Эврика вытянула шею и заглянула мне в глаза. Я покачал головой и едва не покачнулся следом. От удушливого запаха краски на языке оставался горький привкус.
– Фу, как здесь воняет, – удивилась Эвридика. – Что ты стоишь тогда, заходи, подожди меня в комнате, а я в ванной переоденусь.
Так я оказался в ее тесной спаленке, между бархатных покрывал и кружевных занавесок, среди давящей массы плюшевых медведей и пушистых фламинго, рассаженных везде, где хватало места. Все книжные полки Эврики заполняла череда пластмассовых ламп и часов, декоративных, самого разного вида – бесформенный медведь, воздушный шар, кораблик с розовыми парусами, жуткий надутый гном, оплывшие пупсики и точеные кошечки, слон из гипса и прозрачная хрустальная свинья. В комнате было немного душно – пахло жасмином, сандалом и недорогой парфюмерией.
Полчаса спустя Эвридика еще не вернулась, а в моем кармане зажужжал «Сименс».
Вз-з. Вз-з. Вз-з.
Я снял трубку.
– Йоу, клево, ты не сменил номер, – это был Фернандес. – Я вот чё. Знаешь, что на самом деле реально грустно?
Что?
– Предсказуемость. Мы ищем человека, а находим животное. Одна и та же фигня. Всегда они ведут себя одинаково.

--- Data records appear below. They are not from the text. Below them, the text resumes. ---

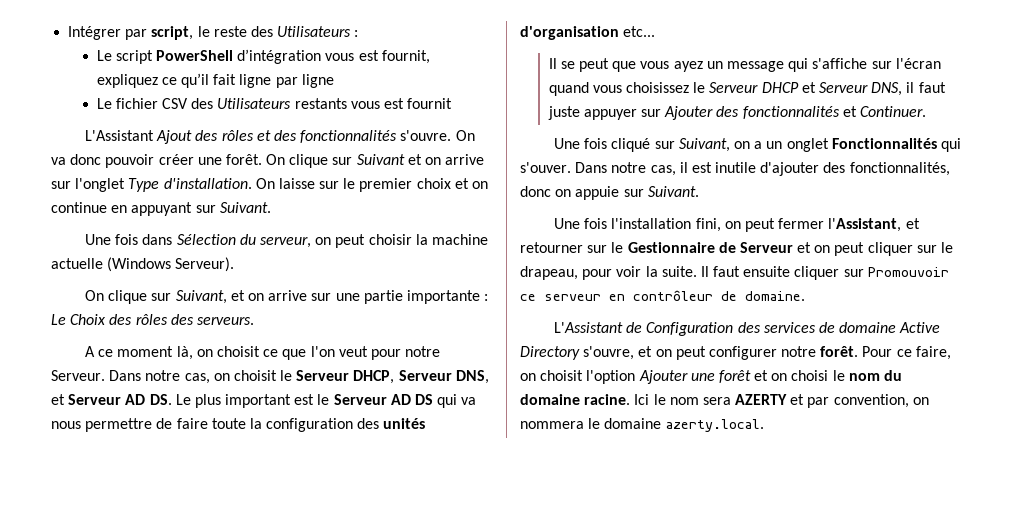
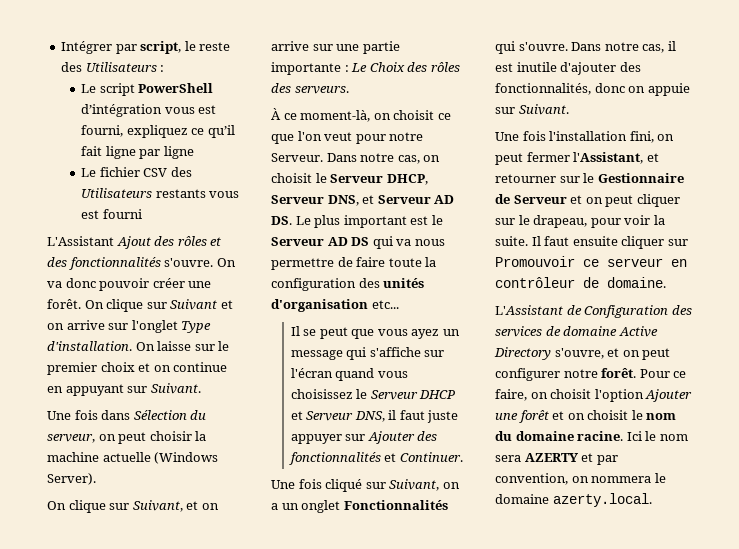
- Le script PowerShell d’intégration vous est fournit, expliquez ce qu’il fait ligne par ligne
+ Le script PowerShell d’intégration vous est fourni, expliquez ce qu’il fait ligne par ligne
- Le fichier CSV des Utilisateurs restants vous est fournit
+ Le fichier CSV des Utilisateurs restants vous est fourni
- Une fois dans Sélection du serveur, on peut choisir la machine actuelle (Windows Serveur).
+ Une fois dans Sélection du serveur, on peut choisir la machine actuelle (Windows Server).
- A ce moment là, on choisit ce que l'on veut pour notre Serveur.
+ À ce moment-là, on choisit ce que l'on veut pour notre Serveur.
- Une fois cliqué sur Suivant, on a un onglet Fonctionnalités qui s'ouver.
+ Une fois cliqué sur Suivant, on a un onglet Fonctionnalités qui s'ouvre.
- Pour ce faire, on choisit l'option Ajouter une forêt et on choisi le nom du domaine racine.
+ Pour ce faire, on choisit l'option Ajouter une forêt et on choisit le nom du domaine racine.

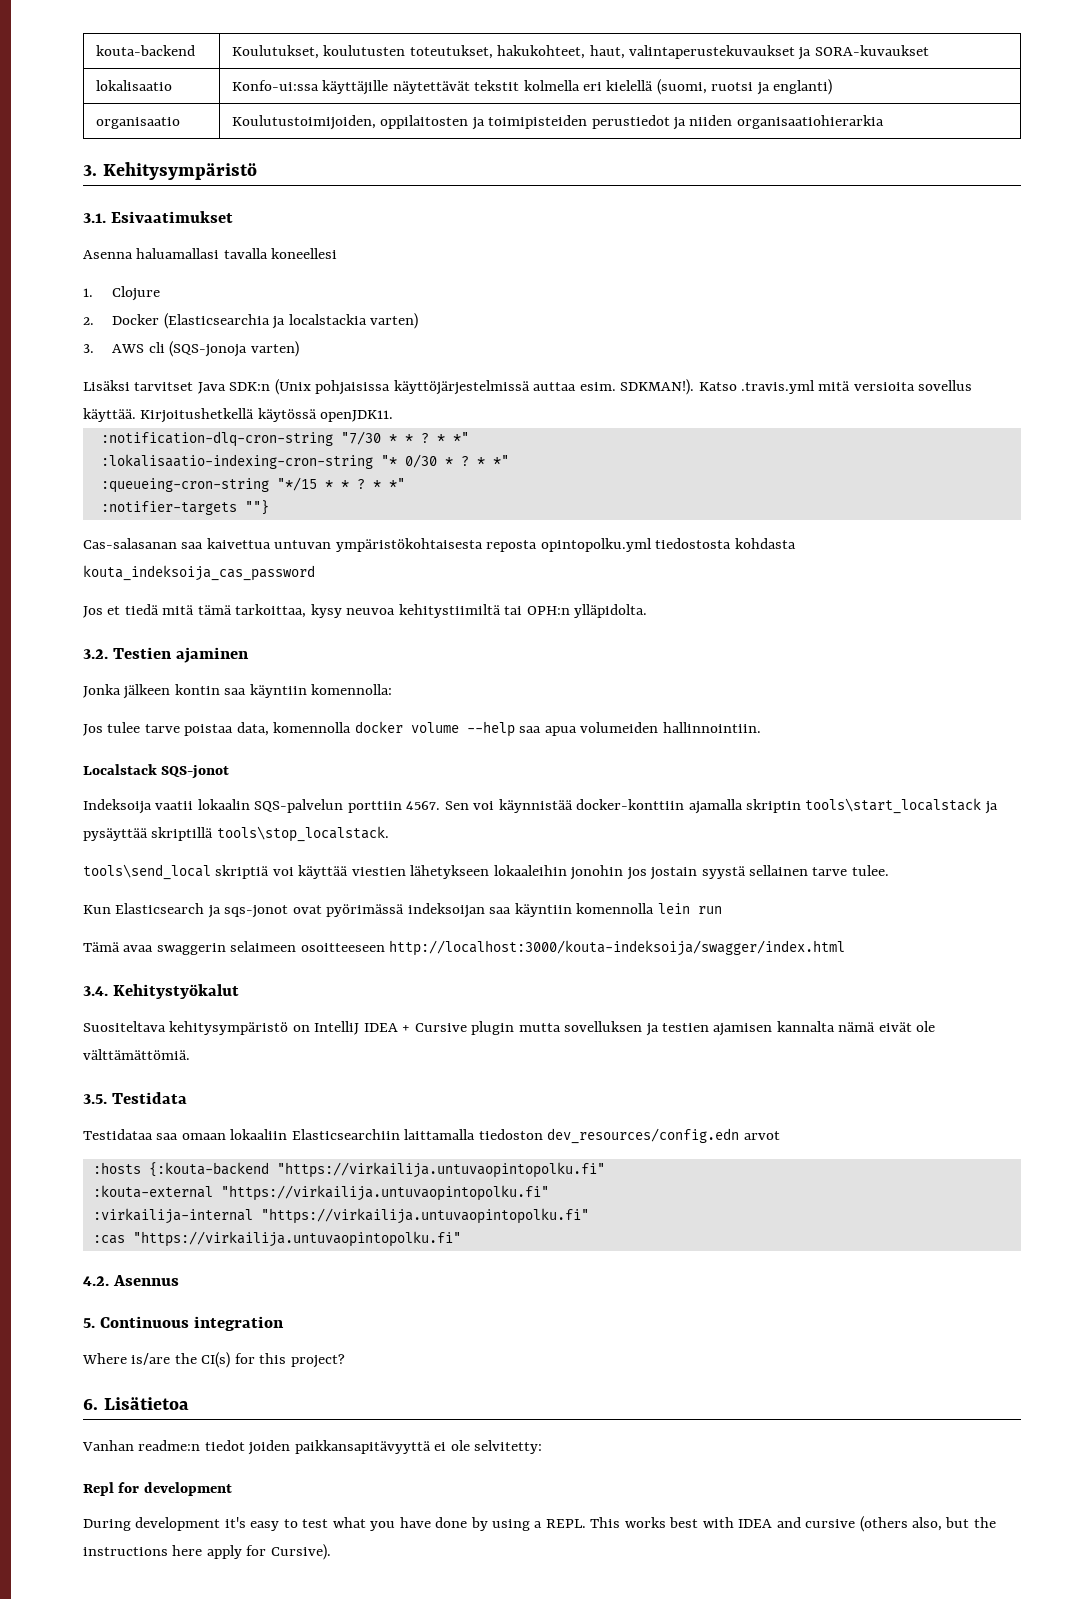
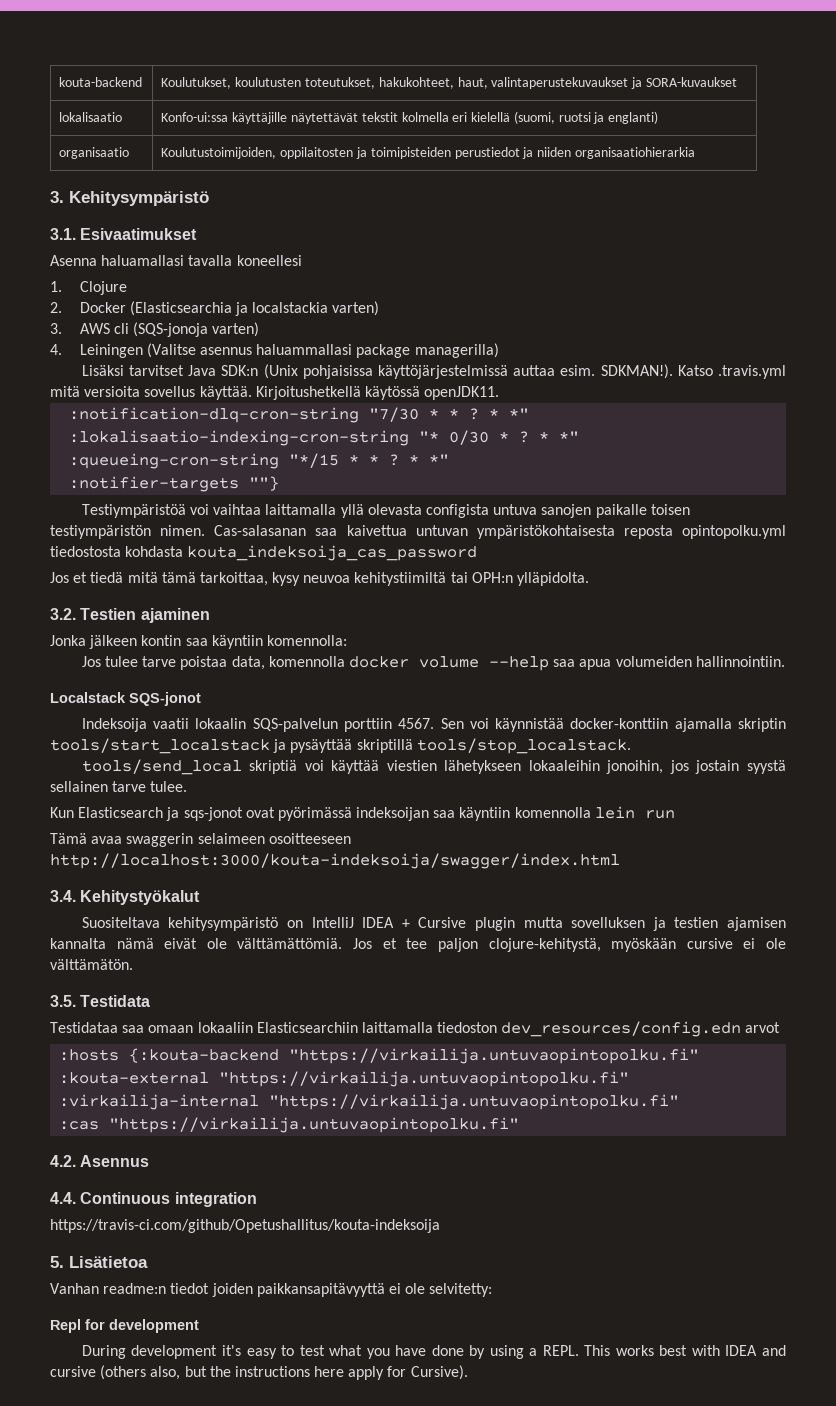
+ 4. Leiningen (Valitse asennus haluammallasi package managerilla)
+ Testiympäristöä voi vaihtaa laittamalla yllä olevasta configista untuva sanojen paikalle toisen testiympäristön nimen.
- Sen voi käynnistää docker-konttiin ajamalla skriptin tools\start_localstack ja pysäyttää skriptillä tools\stop_localstack.
- tools\send_local skriptiä voi käyttää viestien lähetykseen lokaaleihin jonohin jos jostain syystä sellainen tarve tulee.
+ Sen voi käynnistää docker-konttiin ajamalla skriptin tools/start_localstack ja pysäyttää skriptillä tools/stop_localstack.
+ tools/send_local skriptiä voi käyttää viestien lähetykseen lokaaleihin jonoihin, jos jostain syystä sellainen tarve tulee.
+ Jos et tee paljon clojure-kehitystä, myöskään cursive ei ole välttämätön.
- 5. Continuous integration
+ 4.4. Continuous integration
- Where is/are the CI(s) for this project?
- 6. Lisätietoa
+ https://travis-ci.com/github/Opetushallitus/kouta-indeksoija
+ 5. Lisätietoa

И Вернадский оборвал связь.
Стеклянные глаза медвежат, котят и фламинго следили за мной из каждого угла. Часы на полках тикали в унисон, потом вразнобой, потом опять в унисон, медленно перемалывая мой разум. За дверью ванной гудел фен. Потом он умолк, и зажурчала вода. Когда я уже готов был подумать, что Эвридика принимает ванну еще раз, краны замолчали, и в маленькой квартире стало тихо. Через десять минут в прихожей щелкнул выключатель, и в комнату вошла она, припудренная и накрашенная, в цветастом платьице и на таких высоких каблуках, что пальцы ее ног едва касались пола.
– Ну, – Эврика надула блестящие губки. – Ты хоть скажи что-нибудь. Не видишь, как для тебя нарядились?